Secret to perfectly cooked steak

From Marriott’s Cru Steakhouse, US Angus prime steak with choice of sidings and sauces

 

These past few months, we’ve sometimes depended on food deliveries for our meals at home. However, because only a few restaurants were open, our choices were limited.

With the easing of the quarantine restrictions, more restaurants have opened and our choices of meals now include gourmet dishes from top restaurants.

We can hardly wait to order from Marriott Hotel (www.manilamarriott.com, tel. 0917-6595420), for instance. This five-star hotel has recently made some of its most loved dishes available for delivery or takeout. From Marriott’s Cru Steakhouse, you can order US Certified Angus prime rib steak served with four side dishes. The choices include black truffle risotto, whipped potatoes, five-cheese baked macaroni, creamed spinach, maple glazed carrots, and steamed broccoli. For the sauce, choose from black pepper sauce, red wine sauce and forest mushroom sauce.

But if you wish to cook your own steak, you can order either the Tasmanian grass-fed steak, US Certified Angus prime rib or the Australian rib eye wagyu. Each order comes with two ready-to-eat side dishes and one choice of sauce. (Prices start at P2,500.)

For comfort food, you can order maybe a bowl of wonton noodle soup (P770) or beef caldereta made with braised Australian beef rump, spiced tomato sauce and organic local vegetables (P760).

The pizzas look tempting, too. The choices include the classic Margherita, with toppings of plum tomatoes, basil leaves and mozzarella cheese (P730) or the pepperoni pizza, which has generous helpings of pepperoni, meat ragout and mozzarella cheese (P880)

The good thing about ordering from Marriott is that they have Delishvery, Resorts World Manila’s own delivery service, so you can just phone in your order (tel. 79088885) and pay either by credit card or by cash on delivery.

Surprises

Another restaurant that now accepts takeout orders is Kimpura (www.kimpura.com.ph). Sunday being Father’s Day, our daughter Clarissa surprised us with a feast of gindara teriyaki, assorted tempura, California maki and unagi maki, which she somehow managed to order for us all the way from Singapore, where she lives.

However, since Kimpura doesn’t do delivery, we had to pick up the food from their restaurant in Greenbelt, Makati. The trip was worth it, though, because the dishes were as good as we remember them to be.
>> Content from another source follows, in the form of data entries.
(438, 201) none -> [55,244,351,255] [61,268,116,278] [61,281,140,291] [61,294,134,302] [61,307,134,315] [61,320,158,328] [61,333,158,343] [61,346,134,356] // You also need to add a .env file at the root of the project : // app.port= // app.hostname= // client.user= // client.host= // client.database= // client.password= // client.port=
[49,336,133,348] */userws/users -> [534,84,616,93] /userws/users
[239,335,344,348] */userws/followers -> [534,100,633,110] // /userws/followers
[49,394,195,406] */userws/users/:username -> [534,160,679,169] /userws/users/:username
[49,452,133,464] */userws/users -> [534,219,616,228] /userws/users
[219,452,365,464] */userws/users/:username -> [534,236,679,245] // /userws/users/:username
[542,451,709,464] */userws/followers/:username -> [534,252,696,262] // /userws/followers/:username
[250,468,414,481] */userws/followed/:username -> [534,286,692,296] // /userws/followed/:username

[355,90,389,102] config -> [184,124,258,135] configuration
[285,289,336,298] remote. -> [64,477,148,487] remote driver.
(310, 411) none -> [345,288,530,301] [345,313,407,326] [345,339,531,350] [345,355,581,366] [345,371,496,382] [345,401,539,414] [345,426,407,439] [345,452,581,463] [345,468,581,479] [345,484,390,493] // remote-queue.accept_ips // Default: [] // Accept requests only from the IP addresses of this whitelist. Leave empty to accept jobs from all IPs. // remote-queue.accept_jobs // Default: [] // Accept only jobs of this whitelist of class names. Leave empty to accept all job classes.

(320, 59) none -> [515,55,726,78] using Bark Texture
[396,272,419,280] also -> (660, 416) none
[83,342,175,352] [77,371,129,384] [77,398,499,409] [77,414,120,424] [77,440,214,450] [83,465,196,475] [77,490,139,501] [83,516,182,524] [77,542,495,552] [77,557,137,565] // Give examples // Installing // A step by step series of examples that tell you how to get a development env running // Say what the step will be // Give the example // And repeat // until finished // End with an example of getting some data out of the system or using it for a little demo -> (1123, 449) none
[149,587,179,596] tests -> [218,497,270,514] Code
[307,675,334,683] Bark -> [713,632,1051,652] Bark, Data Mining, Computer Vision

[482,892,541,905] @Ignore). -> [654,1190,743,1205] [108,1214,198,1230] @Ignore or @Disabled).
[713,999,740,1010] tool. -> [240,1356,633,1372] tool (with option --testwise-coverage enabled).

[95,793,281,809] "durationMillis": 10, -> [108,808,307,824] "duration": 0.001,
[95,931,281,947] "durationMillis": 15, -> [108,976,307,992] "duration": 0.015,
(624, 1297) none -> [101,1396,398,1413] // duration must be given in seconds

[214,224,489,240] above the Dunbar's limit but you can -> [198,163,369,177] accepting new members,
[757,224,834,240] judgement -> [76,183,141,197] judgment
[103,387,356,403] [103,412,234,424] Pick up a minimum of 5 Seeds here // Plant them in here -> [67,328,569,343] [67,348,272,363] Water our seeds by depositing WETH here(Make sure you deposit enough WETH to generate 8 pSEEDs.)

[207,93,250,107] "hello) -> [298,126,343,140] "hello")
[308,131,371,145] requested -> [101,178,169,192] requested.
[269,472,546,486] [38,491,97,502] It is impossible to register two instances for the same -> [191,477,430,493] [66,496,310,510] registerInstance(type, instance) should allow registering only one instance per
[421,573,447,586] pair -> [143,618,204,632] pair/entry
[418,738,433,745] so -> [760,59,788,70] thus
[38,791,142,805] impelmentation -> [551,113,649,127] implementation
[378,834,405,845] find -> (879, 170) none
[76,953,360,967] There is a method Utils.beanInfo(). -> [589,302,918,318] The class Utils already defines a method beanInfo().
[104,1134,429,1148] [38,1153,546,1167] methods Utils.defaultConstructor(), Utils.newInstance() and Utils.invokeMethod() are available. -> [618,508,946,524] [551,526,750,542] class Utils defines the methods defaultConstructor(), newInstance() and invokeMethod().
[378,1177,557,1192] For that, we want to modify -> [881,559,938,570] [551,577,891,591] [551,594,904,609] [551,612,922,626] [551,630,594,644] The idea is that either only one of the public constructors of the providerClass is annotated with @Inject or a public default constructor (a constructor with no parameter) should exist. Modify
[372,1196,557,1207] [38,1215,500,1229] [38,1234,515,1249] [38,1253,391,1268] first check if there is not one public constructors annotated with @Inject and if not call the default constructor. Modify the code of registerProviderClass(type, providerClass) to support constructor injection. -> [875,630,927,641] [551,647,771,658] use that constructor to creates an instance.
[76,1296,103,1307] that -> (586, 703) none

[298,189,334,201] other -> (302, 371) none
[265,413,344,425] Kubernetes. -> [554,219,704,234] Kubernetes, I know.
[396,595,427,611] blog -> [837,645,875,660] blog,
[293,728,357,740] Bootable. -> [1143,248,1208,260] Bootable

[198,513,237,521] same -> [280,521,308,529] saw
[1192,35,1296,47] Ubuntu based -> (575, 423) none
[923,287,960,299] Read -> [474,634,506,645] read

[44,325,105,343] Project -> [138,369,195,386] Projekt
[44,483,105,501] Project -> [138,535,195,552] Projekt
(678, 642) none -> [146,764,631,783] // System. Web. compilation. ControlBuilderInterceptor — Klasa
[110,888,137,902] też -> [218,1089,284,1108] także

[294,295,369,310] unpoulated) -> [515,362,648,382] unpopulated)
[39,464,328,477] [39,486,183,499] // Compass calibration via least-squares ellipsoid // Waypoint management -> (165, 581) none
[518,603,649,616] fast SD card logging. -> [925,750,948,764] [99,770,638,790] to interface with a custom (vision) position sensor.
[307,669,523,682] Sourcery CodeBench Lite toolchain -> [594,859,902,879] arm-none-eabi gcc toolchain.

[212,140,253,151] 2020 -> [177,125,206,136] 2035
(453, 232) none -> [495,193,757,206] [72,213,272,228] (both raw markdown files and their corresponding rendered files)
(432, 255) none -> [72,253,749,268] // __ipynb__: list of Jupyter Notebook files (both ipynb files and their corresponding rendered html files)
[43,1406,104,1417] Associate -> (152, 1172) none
Another surprise we had on Father’s Day came from our other daughter Pia, who lives in California. Through the power of the internet, she was able to order for us from Pacific Bay (www.pacificbay.com.ph) a generous slab of Kagoshima Japanese Wagyu A5 steak. This high-grade, well-marbled steak was buttery, meltingly tender and so rich in flavor. I cooked it based on the method of chef J. Kenji Lopez-Alt in his very informative book “The Food Lab.”

Unlike other cooking methods that prescribe turning the steak only once, Lopez-Alt recommends flipping the steak frequently, until it is of your desired doneness (medium rare or medium). Our ¾-inch Wagyu A5 steak came out perfectly cooked, to a doneness that was between medium rare and medium.

Here’s how I cooked our high-grade Wagyu steak.

Japanese Wagyu Steak

(Based on chef J.Kenji

Lopez-Alt’s method)1 slab rib eye steak at room temperature, about 400 g, ¾ -inch in thickness

Salt and pepper

¼ c vegetable oil or olive oil

3-4 Tbsp butter

2 Tbsp chopped garlic or chopped onions

Pat the steak dry using paper towels. Season both sides with salt and pepper.

In a skillet, heat the oil to smoking point. Carefully lay the steak in the skillet and reduce the heat to medium. Cook for about one minute. Turn the steak over and cook this side for another minute. Flip the steak again and add the butter and chopped garlic or onions.

As the butter melts, spoon some of it and some of the garlic or onions on the steak. Let the steak cook for another 30 seconds to one minute, if you want a doneness that’s between medium rare to medium. (Note that this is for a ¾-inch thick steak. You may have to cook it a bit longer for thicker steak.)

Transfer the steak to a serving platter and let rest for five to 10 minutes. If desired, pour some of the pan drippings over the steak before serving.

Note: You can use this same method of cooking for T-bone steak, porterhouse and striploin.